● **Assignment**: Your answer must contain only the lines from the one containing "JPEG), PDF, audio" through the end of the entries below, reproduced character for character.

● **Data for analysis**:

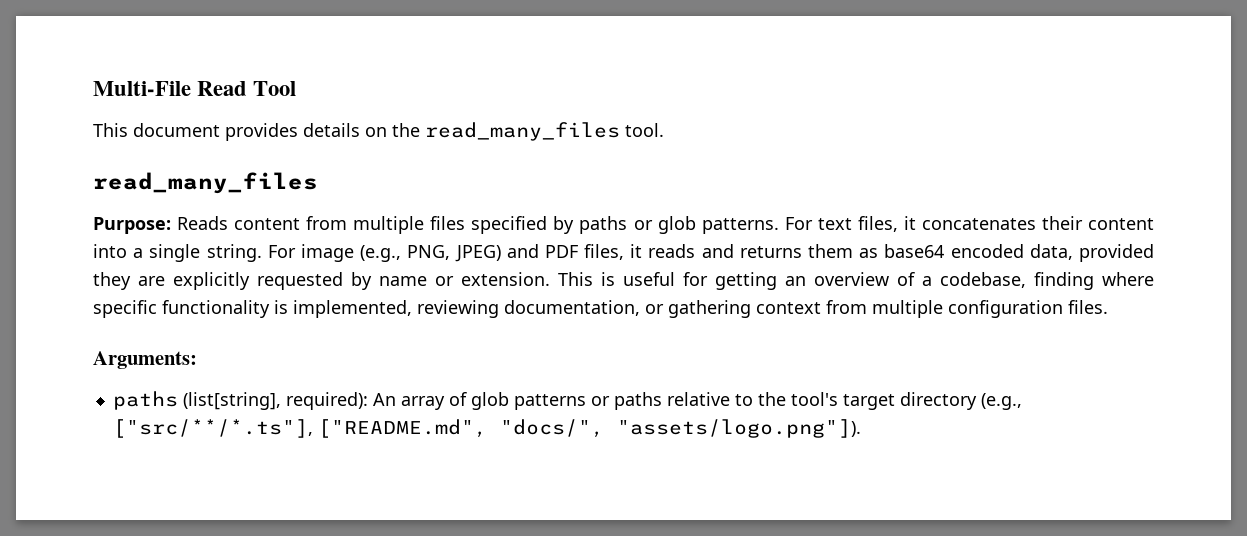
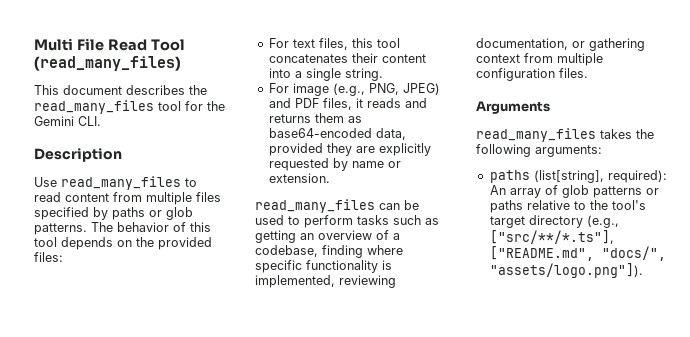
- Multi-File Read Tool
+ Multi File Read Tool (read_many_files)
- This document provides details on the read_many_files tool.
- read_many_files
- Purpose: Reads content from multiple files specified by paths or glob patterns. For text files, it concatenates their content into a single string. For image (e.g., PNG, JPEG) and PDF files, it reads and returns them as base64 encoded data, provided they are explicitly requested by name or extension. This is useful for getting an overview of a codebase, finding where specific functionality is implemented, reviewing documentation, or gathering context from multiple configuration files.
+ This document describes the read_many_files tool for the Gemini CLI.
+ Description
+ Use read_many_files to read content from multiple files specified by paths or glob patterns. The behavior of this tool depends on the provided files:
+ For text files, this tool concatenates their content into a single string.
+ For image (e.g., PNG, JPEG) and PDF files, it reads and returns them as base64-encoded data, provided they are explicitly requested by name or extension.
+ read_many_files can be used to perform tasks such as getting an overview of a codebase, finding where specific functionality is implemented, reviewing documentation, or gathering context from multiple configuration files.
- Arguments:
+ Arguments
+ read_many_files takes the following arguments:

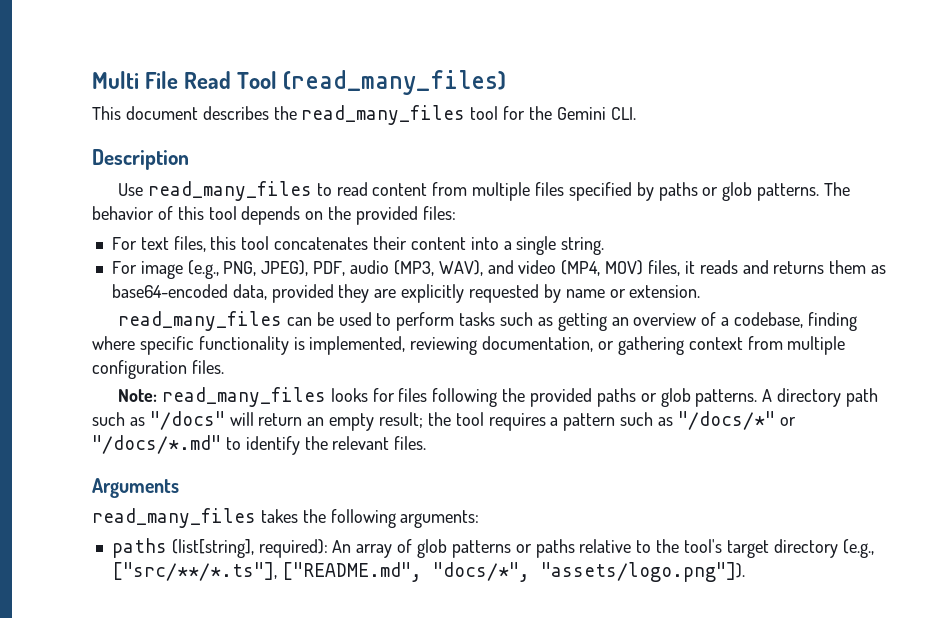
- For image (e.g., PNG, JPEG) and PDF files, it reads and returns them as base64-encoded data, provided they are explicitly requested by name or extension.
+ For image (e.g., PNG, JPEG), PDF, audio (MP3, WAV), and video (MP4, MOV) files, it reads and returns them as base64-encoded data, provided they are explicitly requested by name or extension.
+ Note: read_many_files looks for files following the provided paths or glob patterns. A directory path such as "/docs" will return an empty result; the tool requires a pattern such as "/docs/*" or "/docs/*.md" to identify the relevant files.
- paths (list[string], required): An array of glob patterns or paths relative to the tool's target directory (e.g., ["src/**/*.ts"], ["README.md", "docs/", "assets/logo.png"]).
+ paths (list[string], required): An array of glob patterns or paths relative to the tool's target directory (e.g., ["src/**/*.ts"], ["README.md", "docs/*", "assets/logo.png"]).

● **Exercise output**:
+ For image (e.g., PNG, JPEG), PDF, audio (MP3, WAV), and video (MP4, MOV) files, it reads and returns them as base64-encoded data, provided they are explicitly requested by name or extension.
+ Note: read_many_files looks for files following the provided paths or glob patterns. A directory path such as "/docs" will return an empty result; the tool requires a pattern such as "/docs/*" or "/docs/*.md" to identify the relevant files.
- paths (list[string], required): An array of glob patterns or paths relative to the tool's target directory (e.g., ["src/**/*.ts"], ["README.md", "docs/", "assets/logo.png"]).
+ paths (list[string], required): An array of glob patterns or paths relative to the tool's target directory (e.g., ["src/**/*.ts"], ["README.md", "docs/*", "assets/logo.png"]).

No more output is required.